Another day, another walk, another podcast. Today it was about holding space, which is a tricky topic, I think. It seems like such an amorphous, hard to define concept. How do you really “hold space”? It’s not physical, and it’s not just about listening.
The podcast was a conversation with Heather Plett, who has devoted her work to the concept of holding space, and she talked a lot about what the container holding the space is, and how she likes to create a visual of the container, maybe as a bowl, or as a cocoon. I once read an article about meditation talking about how the mind is like a snow globe – all the thoughts shaking around and moving in there, and meditation giving you a chance to put the snow globe down, stop agitating it, and let the snow settle for a few minutes. My mind immediately went to that concept again. What if the snow globe is the container, the place you are holding space for all the swirling snow of change, just like your head is the snow globe holding your swirling thoughts? What if you, by being the snow globe, by holding space, can help the snow settle and someone arrive to a moment of clarity? In this analogy, it’s so clear that you are really not doing anything but being present, because if you shake the snow globe around, things can’t settle. If you remain still and quiet and present, the snow falls to the bottom and the space becomes clear. I really like that and I want to explore it more and see if it keeps making sense later.

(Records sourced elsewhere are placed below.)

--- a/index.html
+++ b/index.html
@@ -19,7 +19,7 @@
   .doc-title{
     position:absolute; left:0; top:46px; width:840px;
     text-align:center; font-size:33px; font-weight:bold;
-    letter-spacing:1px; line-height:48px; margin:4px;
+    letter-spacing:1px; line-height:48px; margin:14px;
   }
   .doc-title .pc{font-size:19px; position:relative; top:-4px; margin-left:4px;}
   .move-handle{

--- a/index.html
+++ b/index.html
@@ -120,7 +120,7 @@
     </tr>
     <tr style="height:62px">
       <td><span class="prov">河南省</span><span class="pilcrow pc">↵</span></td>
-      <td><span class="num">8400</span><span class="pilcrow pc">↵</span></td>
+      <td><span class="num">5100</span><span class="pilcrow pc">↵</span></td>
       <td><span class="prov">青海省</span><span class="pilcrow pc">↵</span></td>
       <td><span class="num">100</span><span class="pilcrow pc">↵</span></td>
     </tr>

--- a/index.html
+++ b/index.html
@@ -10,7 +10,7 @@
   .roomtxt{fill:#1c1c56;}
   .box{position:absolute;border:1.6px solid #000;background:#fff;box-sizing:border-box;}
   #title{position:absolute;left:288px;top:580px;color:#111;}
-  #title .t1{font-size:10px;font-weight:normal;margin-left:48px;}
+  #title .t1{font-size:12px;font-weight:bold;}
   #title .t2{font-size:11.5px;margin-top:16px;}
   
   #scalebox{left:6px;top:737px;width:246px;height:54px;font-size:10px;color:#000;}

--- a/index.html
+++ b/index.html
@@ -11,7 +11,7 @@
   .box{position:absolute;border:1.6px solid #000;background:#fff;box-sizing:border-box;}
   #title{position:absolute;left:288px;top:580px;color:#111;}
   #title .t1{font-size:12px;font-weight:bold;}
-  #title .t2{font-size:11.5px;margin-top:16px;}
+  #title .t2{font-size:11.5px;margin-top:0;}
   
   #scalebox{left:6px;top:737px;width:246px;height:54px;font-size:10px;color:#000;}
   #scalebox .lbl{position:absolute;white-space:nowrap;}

The other thing that struck me from the conversation was holding space for ourselves, and how so many of us are good at being present for other people, but when asked if they have someone they can “fall apart in front of”, they all say “oh, no, I am really good at holding myself together”. If we are constantly shoring up our cracks, holding the dam together, keeping everything inside the concrete walls… that puts a lot of pressure on us and our walls, and our boundaries. It is also inevitable that at some point we are not going to be able to keep holding it all in, and when someone who is holding that much together falls apart, it’s got to be pretty spectacular. Whereas if we let ourselves fall apart, if we lower the wall and let the water flow, it’s easier to keep the walls shored up when we need to, because the pressure is less, and we run less risk of crumbling and breaking and flooding, because we are carefully maintaining.
I am bad at this. I bet you are bad at this, too. It’s not easy to let yourself leak your messy inside business all over the place. It’s better to keep a stiff upper lip, to grin and bear it, to hold it in and keep it together. Weren’t we all taught that? But emotions don’t care what we were taught. They care about being felt. They want to be acknowledged and experienced. They need it. They are like babies crying for attention. If they don’t get what they want, they aren’t going to just disappear. They’re going to keep crying.
So now I am dreaming of a group, where we all get together, and we hold space for the group, and then we split up into partners or teams and we get to fall apart. We have someone else to hold space for us, and we generously give them some snow to put into that snow globe. We hold space for someone, and we generously make a beautiful snow globe around their swirling thoughts and emotions, so that they can settle. And, yes, I am mixing my metaphors. Dams and snow globes and babies. But I don’t think it matters. I think what matters is that somehow we are able to find a place to fall apart a little, with someone kind enough to keep us from scattering all over the place, so that we don’t explode.